STATE of Mississippi, Appellee.
Court of Appeals of Mississippi.
*1029 Scott Joseph Schwartz, Hattiesburg, Attorney for Appellant.
Office of the Attorney General, by Charles W. Maris, Jr., Attorneys for Appellee.
Before McMILLIN, C.J., PAYNE, and LEE, JJ.
McMILLIN, C.J., for the Court:
¶ 1. Danny Wright has appealed his conviction on two counts of a three-count indictment tried in a single proceeding. The third count in the indictment was severed by the trial court prior to trial. Wright raises four issues on appeal. First, he contends that the trial court erred in failing to sever the two counts for which he was convicted. Second, he sees error in the trial court's refusal to grant a motion in limine to exclude evidence of a prior felony conviction. Third, he claims that the trial court erred in refusing to instruct the jury regarding the effect of an alleged prior inconsistent statement by one of the State's witnesses. Finally, Wright alleges that the trial court should have granted a mistrial when, during his own cross-examination, he made remarks from which the jury could surmise that there was another pending charge against him arising out of the case. We find these issues to be without merit and affirm.
I.
Facts
¶ 2. Evidence presented by the State indicates that Wright attempted to rob a convenience store at gunpoint while an accomplice waited outside in a vehicle to effect a getaway. The robbery was thwarted when a police cruiser arrived on the scene and observed what was going on. The officer, Deputy Sheriff Tim Campbell, testified that he saw Wright inside the store pointing a shiny object at the clerk which he thought might be a gun. He said he then saw Wright depart the store and throw that shiny object into the waiting vehicle before Wright and his companion both fled the scene on foot. A small shiny pistol was subsequently retrieved from the vehicle along with a quantity of illegal scheduled narcotics. Further investigation revealed that, at the time of the incident, Wright had a prior felony conviction for possession of a controlled substance.
¶ 3. As a result, Wright was indicted in a single multi-count indictment for armed robbery, possession of a firearm by a convicted felon, and drug possession. Wright sought to have all three counts severed for separate trials. The court agreed to sever the drug charge but permitted the State to proceed to try Wright on the armed robbery count and the firearm possession count in the same trial.
II.
The First Issue: Severance
¶ 4. Wright claims that the trial court erred in permitting the two charges to be tried together.

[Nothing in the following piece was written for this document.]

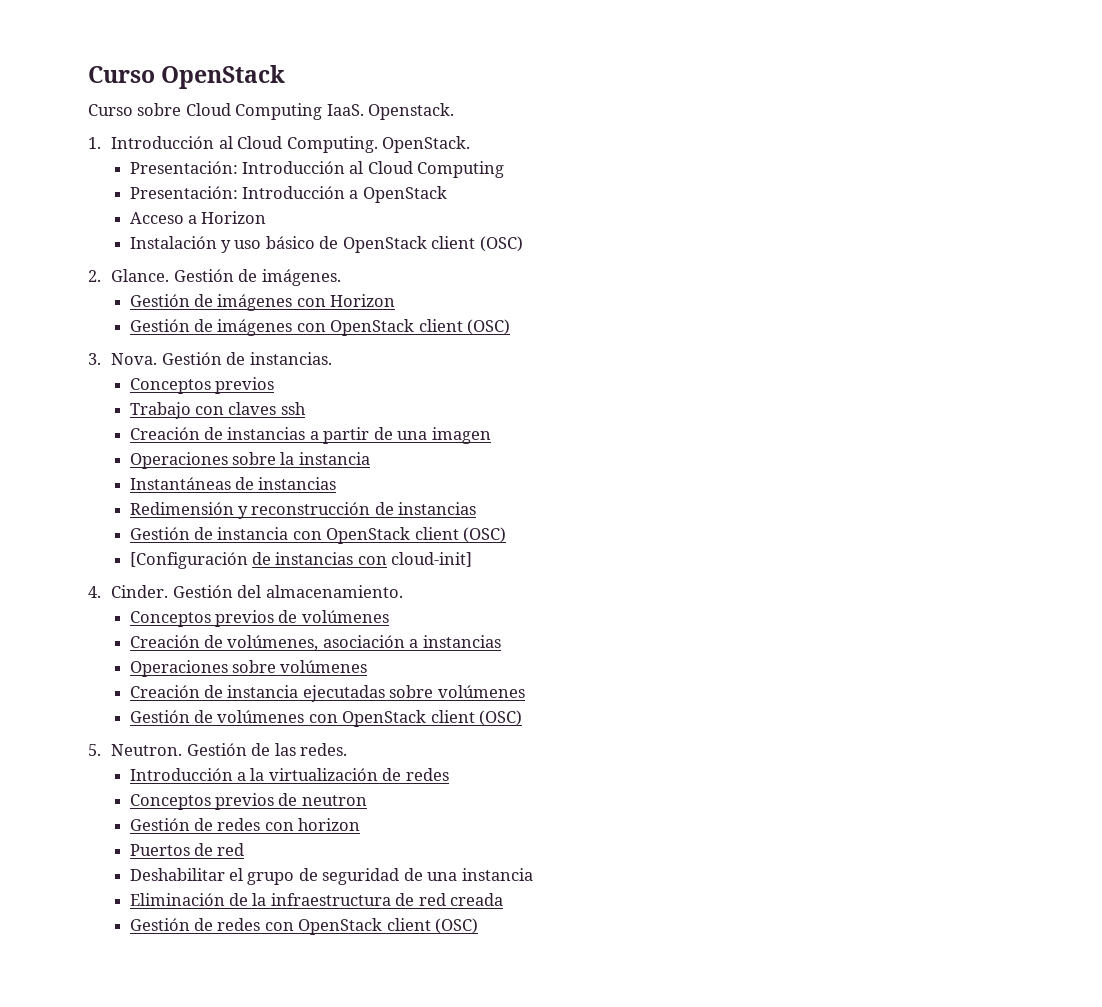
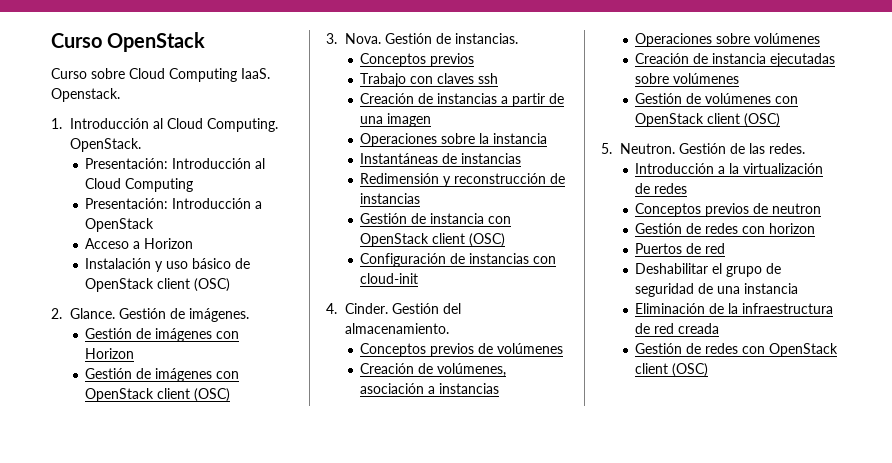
[129,552,248,569] [Configuración -> [360,253,447,267] Configuración
[391,552,473,567] cloud-init] -> [360,273,419,284] cloud-init

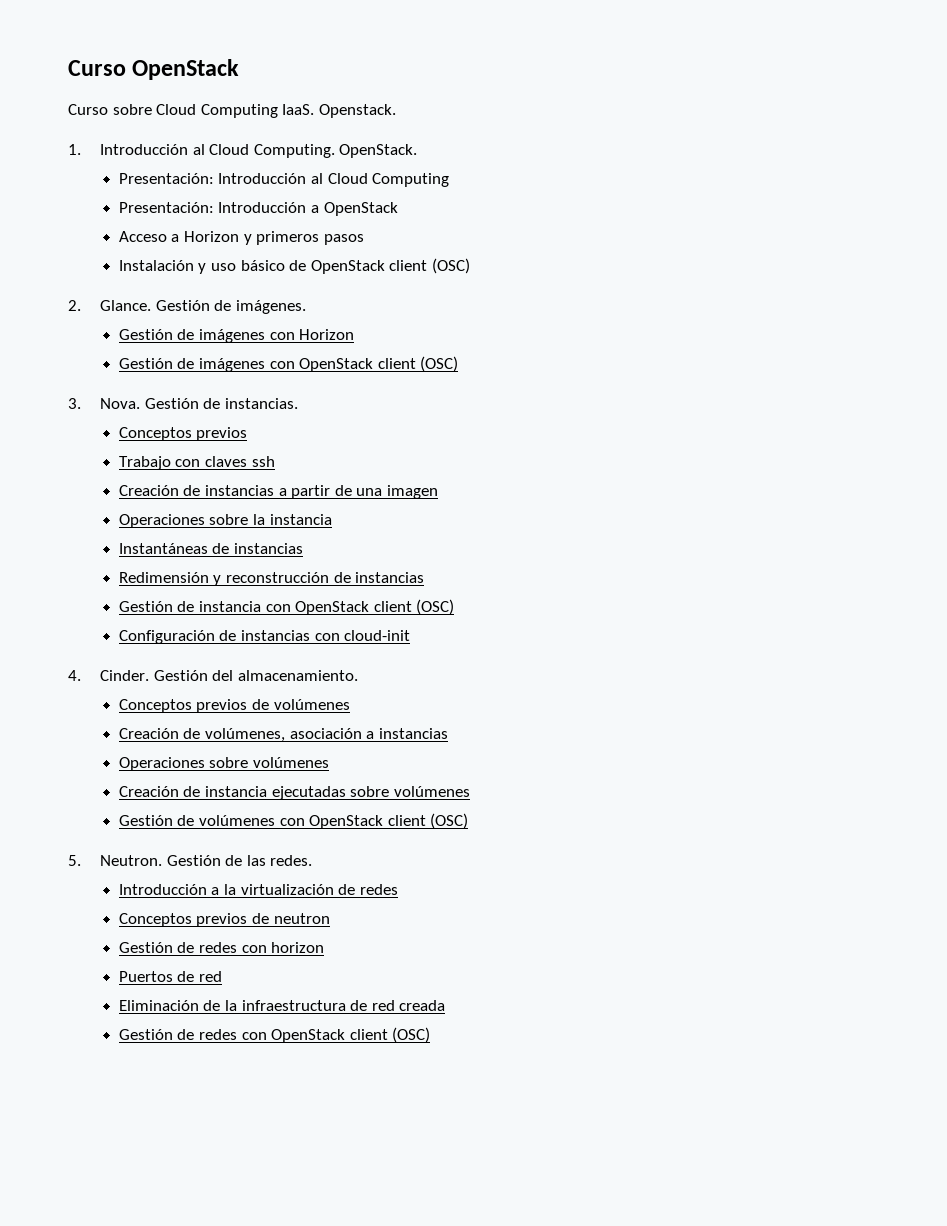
(194, 243) none -> [243,231,364,245] y primeros pasos
[635,263,782,277] [635,283,799,297] // Deshabilitar el grupo de seguridad de una instancia -> (223, 976) none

He claims that he was prejudiced in regard to the armed robbery claim since, if it had been tried separately, the jury would not have been aware of his prior felony drug possession conviction. Conceding that this prior conviction was an essential element of the firearm possession case, Wright contends that he was prejudiced in the eyes of the jury in regard to the robbery charge by the jury's knowledge of the damaging fact of his prior criminal activitya fact specifically *1030 barred from jury consideration under Mississippi Rule of Evidence 404(b).
¶ 5. The only citations of authority advanced by Wright in his brief are a number of Mississippi Supreme Court cases decided prior to 1986, all of which reflect the then-prevailing law of this State that prohibited trying multiple criminal charges in the same trial under any circumstances. See, e.g., Bennett v. State, 451 So.2d 727 (Miss.1984); Stinson v. State, 443 So.2d 869 (Miss.1983). This was changed in 1986 when the Mississippi Legislature adopted Section 99-7-2 of the Mississippi Code of 1972, and the Mississippi Supreme Court recognized and gave effect to the statute in the case of Woodward v. State, 533 So.2d 418, 422 (Miss.1988).

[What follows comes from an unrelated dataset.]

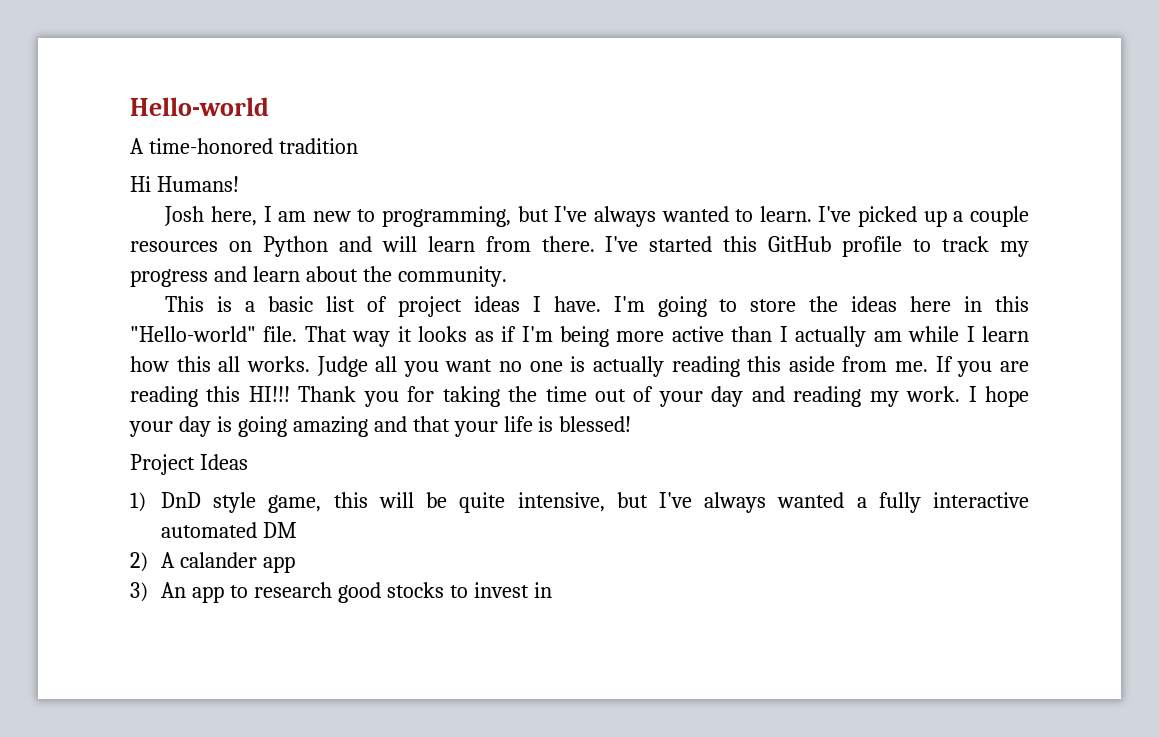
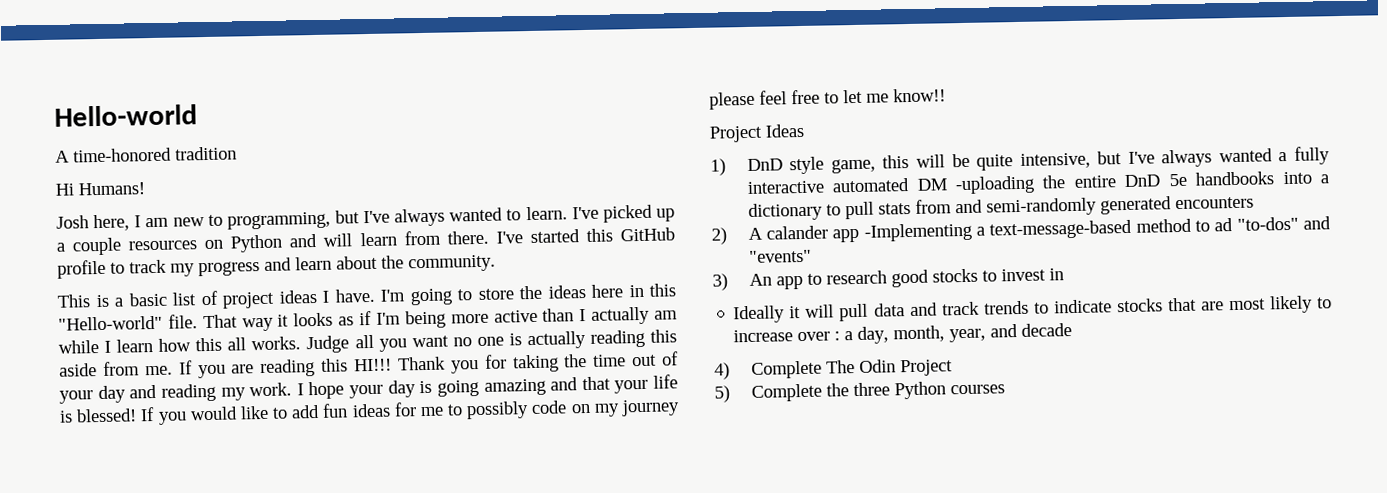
(632, 424) none -> [140,399,680,425] [709,88,946,110] If you would like to add fun ideas for me to possibly code on my journey please feel free to let me know!!
[130,552,295,573] // 2) A calander app -> [955,171,1329,195] [747,196,1254,221] [711,216,1331,245] [748,249,812,263] -uploading the entire DnD 5e handbooks into a dictionary to pull stats from and semi-randomly generated encounters // 2) A calander app -Implementing a text-message-based method to ad "to-dos" and "events"
(552, 590) none -> [733,295,1332,324] [733,323,1073,344] [714,359,953,380] [714,381,1005,403] // Ideally it will pull data and track trends to indicate stocks that are most likely to increase over : a day, month, year, and decade // 4) Complete The Odin Project // 5) Complete the three Python courses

¶ 6. Section 99-7-2 permits the prosecution of more than one charge in the same trial in those circumstances where either "(a) the offenses are based on the same act or transaction; or (b) the offenses are based on two (2) or more acts or transactions connected together or constituting parts of a common scheme or plan." In this case, the State relied on the evidence that Wright was in possession of a firearm while he was in the convenience store attempting to carry out a robbery as evidence to show him in possession of a firearm while he was a convicted felon. In those circumstances, we are satisfied that the two charges arose out of the same act or transaction within the meaning of Section 99-7-2, and thus were triable in the same proceeding.
¶ 7. We find no authority limiting the applicability of this portion of the multicount indictment statute simply because some element of the necessary proof as to one charge would be inadmissible on the other charge were it being tried separately. It is, in fact, difficult to envision a trial of multiple charges where some evidence relevant to one charge would not be subject to a Rule 404(b) challenge as to the other charge, no matter how closely related in time and circumstance the two alleged crimes might be.
¶ 8. It is often the case that evidence is admissible for a limited purpose and inadmissible for some other purpose. In that case, the answer is not to exclude the evidence altogether, but to admit it subject to the jury being instructed as to the limited purpose for which the information is admitted. M.R.E. 105. Such a limiting instruction as to the purpose of the admission of evidence of Wright's prior felony conviction was, in fact, given in this case.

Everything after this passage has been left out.